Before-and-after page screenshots
════════

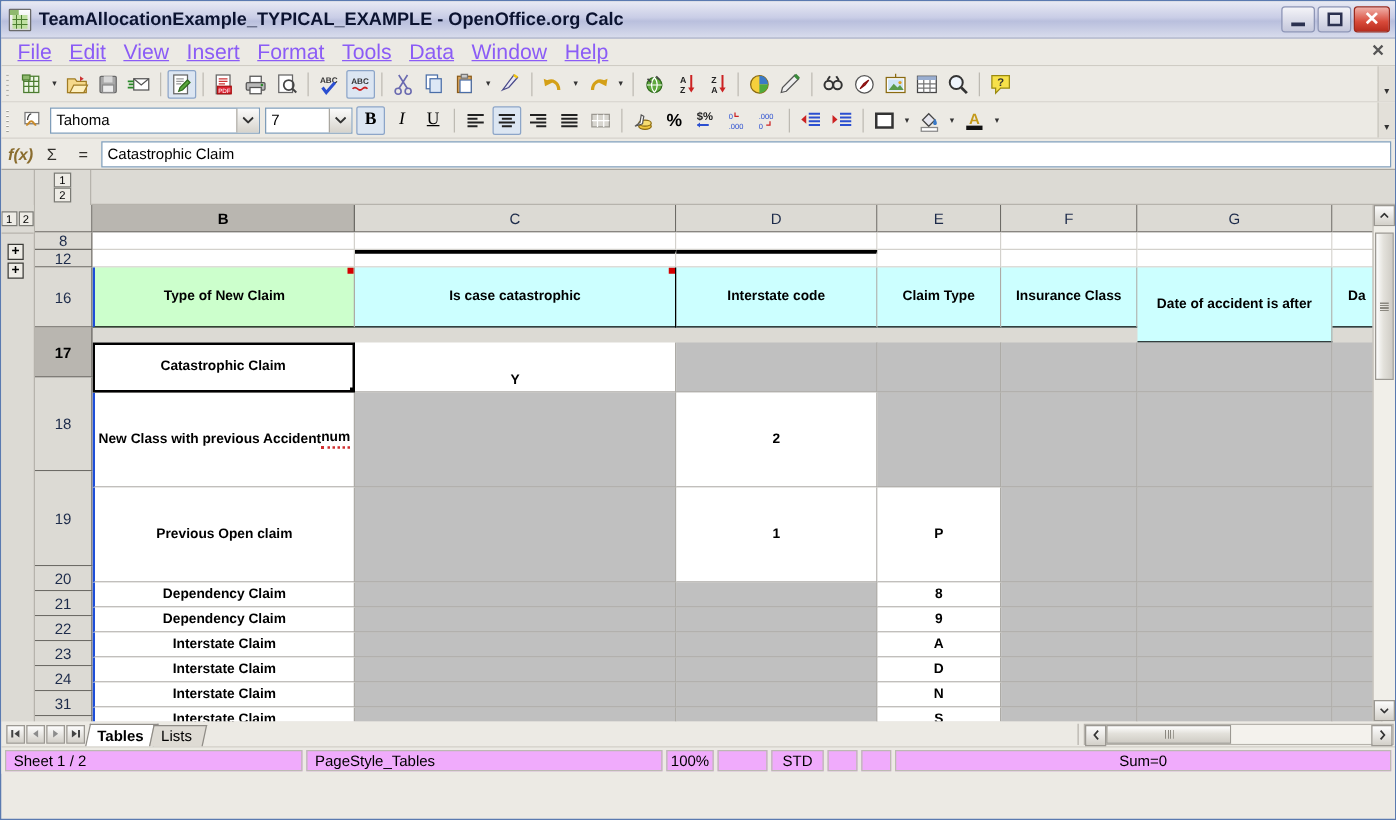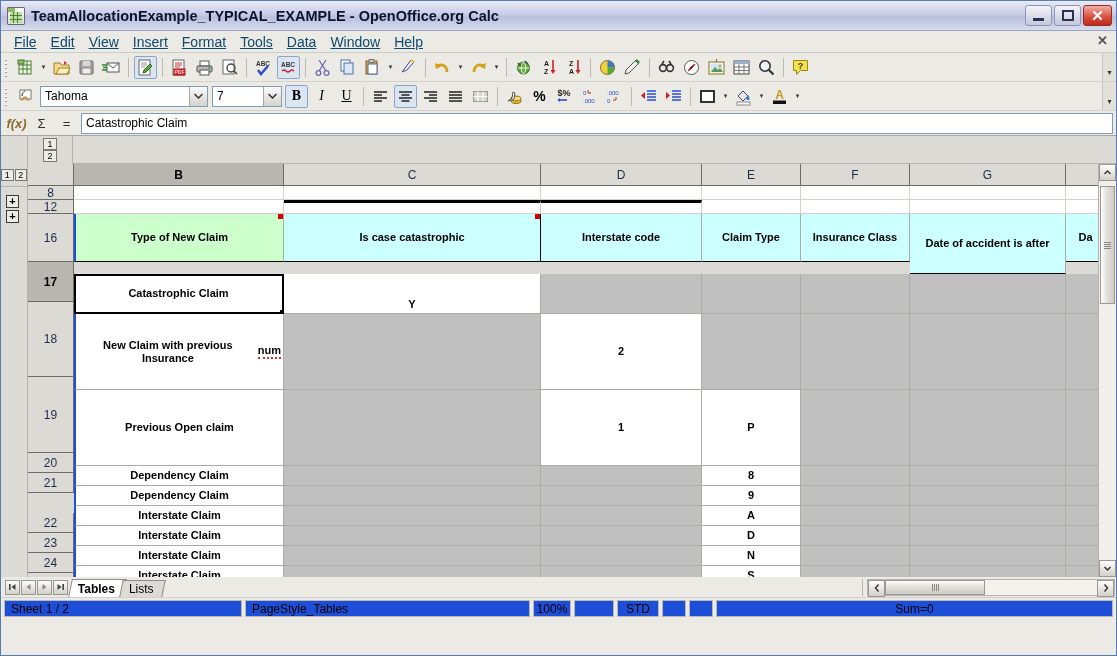--- a/index.html
+++ b/index.html
@@ -90,7 +90,7 @@
     position: relative;
   }
   .menu-item {
-    padding: 2px 7px; font-size: 14px; color: #0c4a6e; cursor: default;
+    padding: 2px 7px; font-size: 17px; color: #8b5cf6; cursor: default;
     white-space: nowrap;
   }
   .menu-item u { text-decoration: underline; }

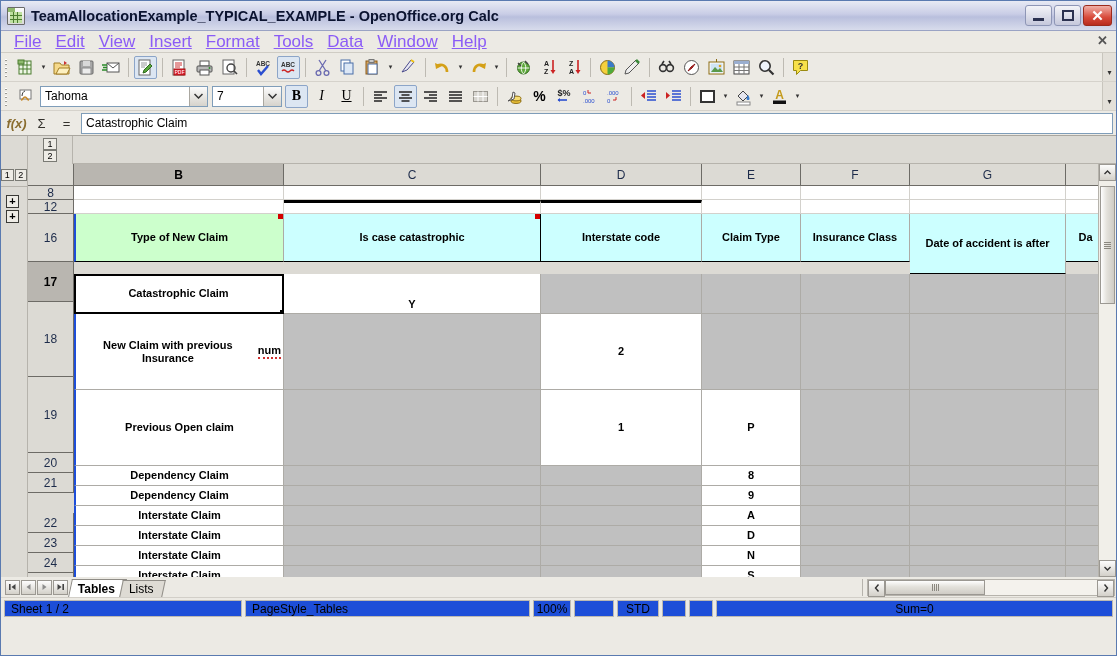--- a/index.html
+++ b/index.html
@@ -900,7 +900,7 @@
             </div>
             <div class="cellrow">
               <div class="cell bold hardl" style="width: 210px; height: 76px;">
-                <span>New Claim with previous Insurance </span>
+                <span>New Class with previous Accident </span>
                 <span class="spell">num</span>
               </div>
               <div class="cell shade" style="width: 257px; height: 76px;"></div>

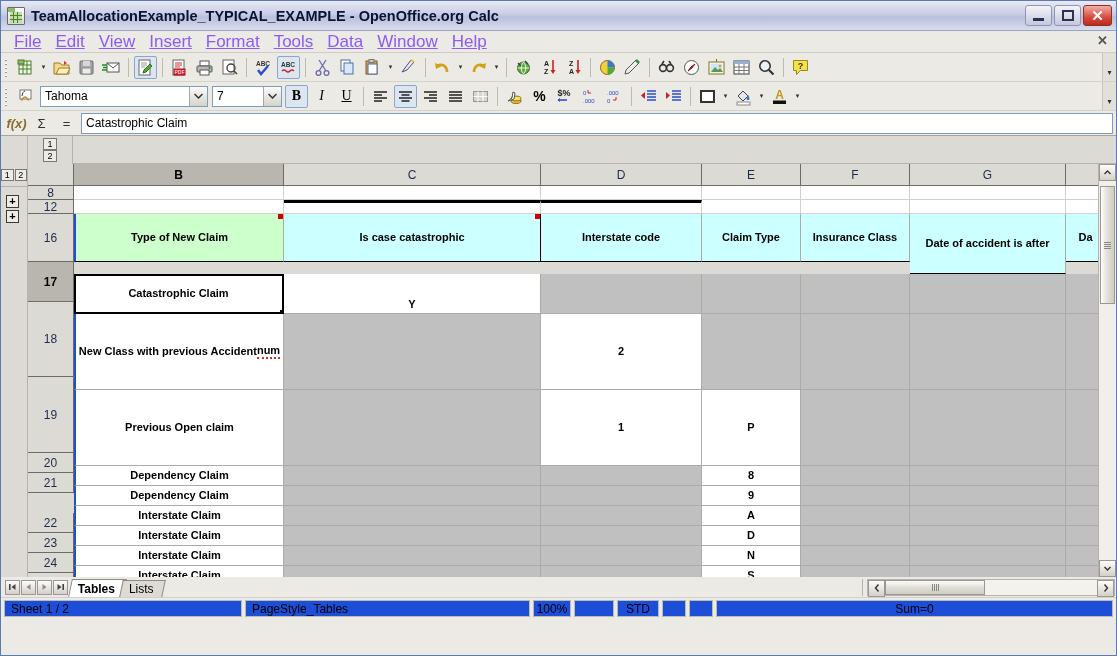--- a/index.html
+++ b/index.html
@@ -843,7 +843,7 @@
             <div class="rowhdr" style="height: 76px;">19</div>
             <div class="rowhdr" style="height: 20px;">20</div>
             <div class="rowhdr" style="height: 20px;">21</div>
-            <div class="rowhdr" style="height: 20px; margin-top: 20px;">22</div>
+            <div class="rowhdr" style="height: 20px;">22</div>
             <div class="rowhdr" style="height: 20px;">23</div>
             <div class="rowhdr" style="height: 20px;">24</div>
             <div class="rowhdr" style="height: 20px;">31</div>

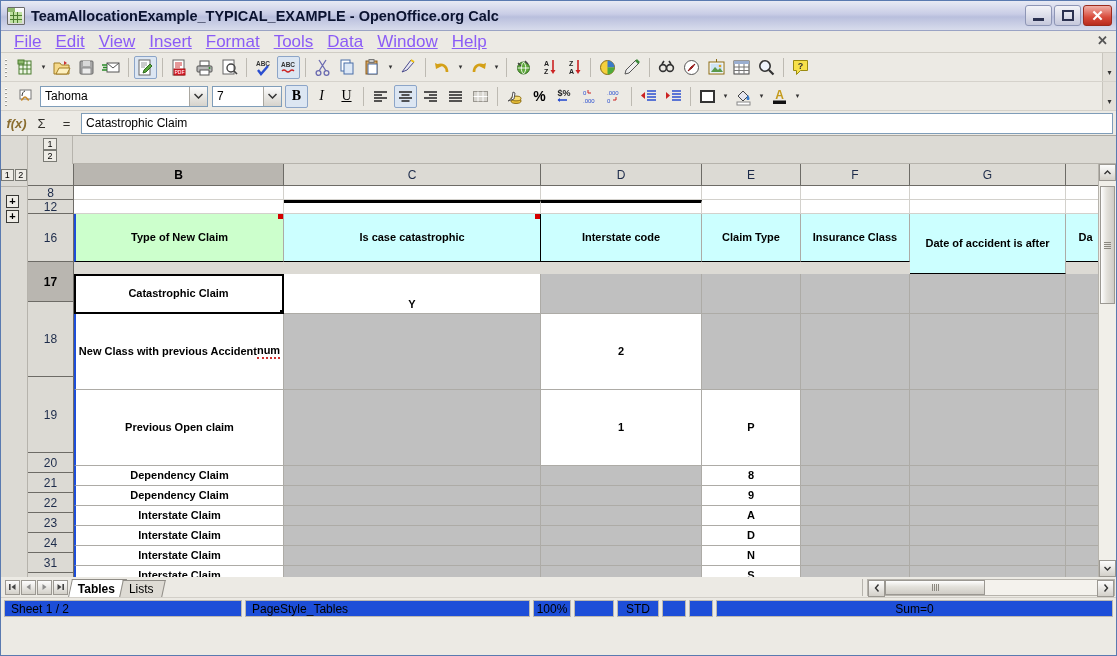--- a/index.html
+++ b/index.html
@@ -367,7 +367,7 @@
     padding: 2px 3px; box-sizing: border-box; gap: 3px;
   }
   .sfield {
-    border: 1px solid #bcb9b2; background: #1d4ed8;
+    border: 1px solid #bcb9b2; background: #f0abfc;
     display: flex; align-items: center; padding: 0 6px;
     font-size: 12px; color: #000; box-sizing: border-box;
   }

════════

## EXERCISE OBJECTIVE
Could you state how many lines of the records contain "previous"? Give the number and nothing else.

## RESPONSE AREA
2